Elsewhere, Indianapolis International Airport grabbed the award for the least hacked-off air travelers on Twitter, one of the internet’s favorite places to gripe. Here are the angriest airports in the U.S.
1. John Wayne Airport

- City: Orange County
- State: CA
- Percentage of tweets that were angry: 65
- Top words: Noise, Staff, TSA, Complaints, Delayed
2. Jacksonville International Airport

- City: Jacksonville
- State: FL
- Percentage of tweets that were angry: 60
- Top words: Line, TSA, Garage, Delays, Employees
3. Eppley Airfield

- City: Omaha
- State: NE
- Percentage of tweets that were angry: 59
- Top words: Delays, Weather, Cold, Police, Issues
4. Tampa International Airport

- City: Tampa
- State: FL
- Percentage of tweets that were angry: 57
- Top words: Bags, Delayed, Luggage, Security, Canceled
5. San Antonio International Airport

- City: San Antonio
- State: TX
- Percentage of tweets that were angry: 57
- Top words: TSA, Weapon, Officers, Firearm, Broken
6. Hartsfield–Jackson Atlanta International Airport

- City: Atlanta
- State: GA
- Percentage of tweets that were angry: 56
- Top words: Delays, Traffic, Line, Security, Parking
7. San Diego International Airport

- City: San Diego
- State: CA
- Percentage of tweets that were angry: 56
- Top words: Waiting, Security, Line, Rental, Canceled
8. Nashville International Airport

- City: Nashville
- State: TN
- Percentage of tweets that were angry: 56
- Top words: Traffic, Police, Waiting, Passengers, Security
9. Phoenix Sky Harbor International Airport

- City: Phoenix
- State: AZ
- Percentage of tweets that were angry: 56
- Top words: Rental, Line, Waiting, Bags, Delayed
10. Norman Y. Mineta San Jose International Airport

- City: San Jose
- State: CA
- Percentage of tweets that were angry: 56
- Top words: Help, Security, International, Waiting, Parking
11. Milwaukee Mitchell International Airport

- City: Milwaukee
- State: WI
- Percentage of tweets that were angry: 55
- Top words: Delays, Cancellations, Recalled, Lost, Southwest
12. Los Angeles International Airport

- City: Los Angeles
- State: CA
- Percentage of tweets that were angry: 55
- Top words: Hours, Traffic, TSA, Waiting, Lost
13. Hollywood Burbank Airport

- City: Burbank
- State: CA
- Percentage of tweets that were angry: 54
- Top words: Concentrated, Complaints, People, Noise, Illegal
14. Pittsburgh International Airport

- City: Pittsburgh
- State: PA
- Percentage of tweets that were angry: 54
- Top words: Security, Bag, Parking, Luggage, Years
15. Denver International Airport

- City: Denver
- State: CO
- Percentage of tweets that were angry: 54
- Top words: Security, Line, TSA, Delays, Luggage
Methodology

In March 2023, we analyzed more than 37,000 tweets directed at the 60 busiest airports in the United States over the preceding 12 months.

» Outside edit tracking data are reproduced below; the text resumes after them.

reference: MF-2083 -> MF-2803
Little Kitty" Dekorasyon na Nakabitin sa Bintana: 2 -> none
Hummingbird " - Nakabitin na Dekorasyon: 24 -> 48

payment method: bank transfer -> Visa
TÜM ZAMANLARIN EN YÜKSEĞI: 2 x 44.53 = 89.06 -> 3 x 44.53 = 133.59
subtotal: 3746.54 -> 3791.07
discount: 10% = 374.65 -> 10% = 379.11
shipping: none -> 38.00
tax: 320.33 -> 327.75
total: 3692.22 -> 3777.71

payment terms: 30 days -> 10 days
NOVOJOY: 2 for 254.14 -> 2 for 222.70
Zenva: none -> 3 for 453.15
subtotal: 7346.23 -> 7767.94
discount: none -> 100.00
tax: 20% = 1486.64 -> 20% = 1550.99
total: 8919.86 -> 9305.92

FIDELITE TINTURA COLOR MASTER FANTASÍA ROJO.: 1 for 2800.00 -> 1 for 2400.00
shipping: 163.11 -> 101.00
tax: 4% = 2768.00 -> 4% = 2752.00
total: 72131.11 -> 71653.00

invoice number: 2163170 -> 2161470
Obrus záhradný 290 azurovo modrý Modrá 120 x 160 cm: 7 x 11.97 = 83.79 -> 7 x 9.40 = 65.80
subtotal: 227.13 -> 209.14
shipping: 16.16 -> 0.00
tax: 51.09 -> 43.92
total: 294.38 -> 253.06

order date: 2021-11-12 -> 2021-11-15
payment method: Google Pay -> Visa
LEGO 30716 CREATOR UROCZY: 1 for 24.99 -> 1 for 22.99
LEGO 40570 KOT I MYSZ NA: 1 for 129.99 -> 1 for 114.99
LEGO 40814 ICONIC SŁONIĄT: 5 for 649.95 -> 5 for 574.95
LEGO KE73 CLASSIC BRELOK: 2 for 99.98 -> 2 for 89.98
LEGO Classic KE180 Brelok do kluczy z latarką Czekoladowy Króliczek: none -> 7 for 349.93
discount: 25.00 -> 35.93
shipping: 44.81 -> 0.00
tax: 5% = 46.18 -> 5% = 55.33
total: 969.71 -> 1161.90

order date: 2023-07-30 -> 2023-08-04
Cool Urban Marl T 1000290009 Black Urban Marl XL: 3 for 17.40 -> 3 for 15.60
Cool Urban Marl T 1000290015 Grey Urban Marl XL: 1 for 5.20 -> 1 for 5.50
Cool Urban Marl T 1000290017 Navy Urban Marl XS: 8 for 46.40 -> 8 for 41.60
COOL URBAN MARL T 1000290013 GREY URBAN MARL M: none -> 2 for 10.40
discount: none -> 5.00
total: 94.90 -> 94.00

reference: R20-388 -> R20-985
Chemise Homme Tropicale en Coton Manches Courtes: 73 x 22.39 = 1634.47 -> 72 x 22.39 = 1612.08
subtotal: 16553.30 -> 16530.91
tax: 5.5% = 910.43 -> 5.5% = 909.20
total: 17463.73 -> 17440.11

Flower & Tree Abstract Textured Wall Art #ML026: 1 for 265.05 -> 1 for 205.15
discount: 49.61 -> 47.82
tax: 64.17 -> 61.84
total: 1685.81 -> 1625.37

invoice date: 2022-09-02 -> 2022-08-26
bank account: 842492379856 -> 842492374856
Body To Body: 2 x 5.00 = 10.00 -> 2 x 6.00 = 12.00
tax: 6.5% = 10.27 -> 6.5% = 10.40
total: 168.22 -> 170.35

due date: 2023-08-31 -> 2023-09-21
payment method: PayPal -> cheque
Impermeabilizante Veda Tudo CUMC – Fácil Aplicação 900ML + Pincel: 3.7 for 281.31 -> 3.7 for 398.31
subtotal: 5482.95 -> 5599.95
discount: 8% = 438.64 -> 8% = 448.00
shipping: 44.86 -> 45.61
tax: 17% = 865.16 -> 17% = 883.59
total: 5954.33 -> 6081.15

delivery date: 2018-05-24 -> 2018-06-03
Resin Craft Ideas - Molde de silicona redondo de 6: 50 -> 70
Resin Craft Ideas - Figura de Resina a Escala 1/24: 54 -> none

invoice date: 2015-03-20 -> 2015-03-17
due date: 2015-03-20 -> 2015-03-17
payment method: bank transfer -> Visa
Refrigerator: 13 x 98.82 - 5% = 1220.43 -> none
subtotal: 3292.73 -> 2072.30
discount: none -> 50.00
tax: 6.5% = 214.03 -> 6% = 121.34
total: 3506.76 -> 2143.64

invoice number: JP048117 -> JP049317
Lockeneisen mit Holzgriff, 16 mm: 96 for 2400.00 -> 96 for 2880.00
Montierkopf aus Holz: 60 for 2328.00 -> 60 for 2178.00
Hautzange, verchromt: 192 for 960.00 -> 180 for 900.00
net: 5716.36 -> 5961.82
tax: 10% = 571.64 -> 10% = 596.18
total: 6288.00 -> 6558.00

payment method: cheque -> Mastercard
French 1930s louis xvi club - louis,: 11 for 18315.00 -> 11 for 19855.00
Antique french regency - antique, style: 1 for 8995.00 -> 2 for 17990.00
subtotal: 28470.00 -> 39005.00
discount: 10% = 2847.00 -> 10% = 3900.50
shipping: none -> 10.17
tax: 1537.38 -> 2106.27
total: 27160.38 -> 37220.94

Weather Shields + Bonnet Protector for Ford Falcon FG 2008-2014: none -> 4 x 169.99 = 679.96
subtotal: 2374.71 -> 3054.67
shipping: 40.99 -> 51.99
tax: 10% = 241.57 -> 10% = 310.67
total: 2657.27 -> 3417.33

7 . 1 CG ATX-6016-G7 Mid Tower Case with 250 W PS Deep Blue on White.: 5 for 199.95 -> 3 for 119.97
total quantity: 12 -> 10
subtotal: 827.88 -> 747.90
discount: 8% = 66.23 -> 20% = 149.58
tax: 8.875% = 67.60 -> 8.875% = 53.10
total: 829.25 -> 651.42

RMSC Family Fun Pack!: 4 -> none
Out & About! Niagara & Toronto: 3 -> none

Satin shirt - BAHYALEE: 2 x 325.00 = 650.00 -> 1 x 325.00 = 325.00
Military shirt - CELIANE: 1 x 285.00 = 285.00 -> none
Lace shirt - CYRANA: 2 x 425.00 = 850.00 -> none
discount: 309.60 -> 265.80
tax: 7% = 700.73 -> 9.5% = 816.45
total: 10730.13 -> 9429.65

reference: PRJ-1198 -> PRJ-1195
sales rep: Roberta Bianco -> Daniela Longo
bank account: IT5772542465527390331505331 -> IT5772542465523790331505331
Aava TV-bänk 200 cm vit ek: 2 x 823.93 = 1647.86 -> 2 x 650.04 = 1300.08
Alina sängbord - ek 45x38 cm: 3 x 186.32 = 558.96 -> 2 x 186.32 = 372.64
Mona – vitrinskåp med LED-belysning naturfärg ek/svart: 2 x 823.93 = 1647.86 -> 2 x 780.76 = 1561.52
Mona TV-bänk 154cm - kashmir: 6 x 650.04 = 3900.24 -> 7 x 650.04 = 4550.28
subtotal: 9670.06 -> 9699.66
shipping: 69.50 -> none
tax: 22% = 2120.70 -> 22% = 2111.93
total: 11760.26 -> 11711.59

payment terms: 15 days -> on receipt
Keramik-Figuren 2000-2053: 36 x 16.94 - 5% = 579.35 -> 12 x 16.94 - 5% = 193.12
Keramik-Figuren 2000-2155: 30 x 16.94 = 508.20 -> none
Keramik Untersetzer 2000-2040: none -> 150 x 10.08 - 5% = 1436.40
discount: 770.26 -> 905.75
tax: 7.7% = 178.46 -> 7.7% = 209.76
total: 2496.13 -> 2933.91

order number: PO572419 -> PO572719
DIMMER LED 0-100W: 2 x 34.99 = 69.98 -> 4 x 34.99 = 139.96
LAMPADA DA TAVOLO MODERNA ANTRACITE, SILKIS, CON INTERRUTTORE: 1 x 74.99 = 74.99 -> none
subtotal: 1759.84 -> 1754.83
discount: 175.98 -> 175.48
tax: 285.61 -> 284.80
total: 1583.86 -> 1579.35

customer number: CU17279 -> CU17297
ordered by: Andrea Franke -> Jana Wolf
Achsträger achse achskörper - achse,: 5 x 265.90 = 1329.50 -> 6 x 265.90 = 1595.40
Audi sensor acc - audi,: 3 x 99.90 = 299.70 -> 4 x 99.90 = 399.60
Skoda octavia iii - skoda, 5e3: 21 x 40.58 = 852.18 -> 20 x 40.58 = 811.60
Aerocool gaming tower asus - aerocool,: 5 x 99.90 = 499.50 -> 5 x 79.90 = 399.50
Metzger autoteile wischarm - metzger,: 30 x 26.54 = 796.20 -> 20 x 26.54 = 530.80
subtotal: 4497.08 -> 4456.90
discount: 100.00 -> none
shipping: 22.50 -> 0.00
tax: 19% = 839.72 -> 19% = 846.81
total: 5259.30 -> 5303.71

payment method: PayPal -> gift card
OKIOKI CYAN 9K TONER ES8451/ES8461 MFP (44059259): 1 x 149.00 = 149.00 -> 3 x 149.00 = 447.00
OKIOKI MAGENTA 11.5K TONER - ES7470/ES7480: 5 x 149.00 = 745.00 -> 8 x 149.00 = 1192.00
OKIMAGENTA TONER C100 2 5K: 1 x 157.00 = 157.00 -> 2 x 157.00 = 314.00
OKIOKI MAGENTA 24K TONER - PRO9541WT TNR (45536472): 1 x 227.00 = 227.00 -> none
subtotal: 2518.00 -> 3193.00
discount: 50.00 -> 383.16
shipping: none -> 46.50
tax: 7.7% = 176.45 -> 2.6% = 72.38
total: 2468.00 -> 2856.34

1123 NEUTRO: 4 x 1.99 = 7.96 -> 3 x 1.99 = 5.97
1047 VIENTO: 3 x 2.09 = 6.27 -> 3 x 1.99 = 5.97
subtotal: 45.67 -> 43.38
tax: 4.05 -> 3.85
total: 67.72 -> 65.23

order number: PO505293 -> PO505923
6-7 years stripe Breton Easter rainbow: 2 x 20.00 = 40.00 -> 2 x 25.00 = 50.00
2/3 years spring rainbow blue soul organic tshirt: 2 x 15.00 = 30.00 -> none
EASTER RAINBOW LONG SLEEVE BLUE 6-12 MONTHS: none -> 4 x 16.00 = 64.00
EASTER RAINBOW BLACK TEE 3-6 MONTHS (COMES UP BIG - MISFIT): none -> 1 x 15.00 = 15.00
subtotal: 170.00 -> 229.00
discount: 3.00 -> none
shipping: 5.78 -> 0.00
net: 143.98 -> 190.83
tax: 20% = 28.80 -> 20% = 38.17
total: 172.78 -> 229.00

We established the list of airports based on total passenger boardings in 2021, as reported by the FAA.
A given tweet was designated as being directed at one of the airports if the tweet cited the official Twitter handle of that airport in its message, informally known as “@ mentioning” or “@-ing” an entity.
Once we amassed our raw set of tweets, we processed them with a Python-based machine learning tool that measures the sentiment of language in each tweet. Each tweet was scored on characteristics of “sadness,” “joy,” “love,” “anger,” “fear,” and “surprise.”
Then each tweet was tagged with the emotion it scored highest for. In this case, we focused our analysis exclusively on tweets tagged as “anger.” To establish airports with the angriest travelers we calculated the total number of angry tweets as a proportion of all tweets directed at that airport.
It’s important to note that on Twitter, there is a considerable ecosystem of non-traveler entities tweeting at airports on a regular basis, ranging from local TSA accounts to news media to aviation industry analysts. To focus our analysis on tweets from average travelers, and to filter out recurring @ mentions from non-travelers, we only analyzed tweets from Twitter handles that @ mentioned an airport four times or less in the past year.
Of the 60 busiest airports, seven were excluded from our analysis for either not having an official Twitter handle (OGG, SJU, HNL) or not being tweeted at more than 50 times over the past year (ANC, PBI, MSY, SMF).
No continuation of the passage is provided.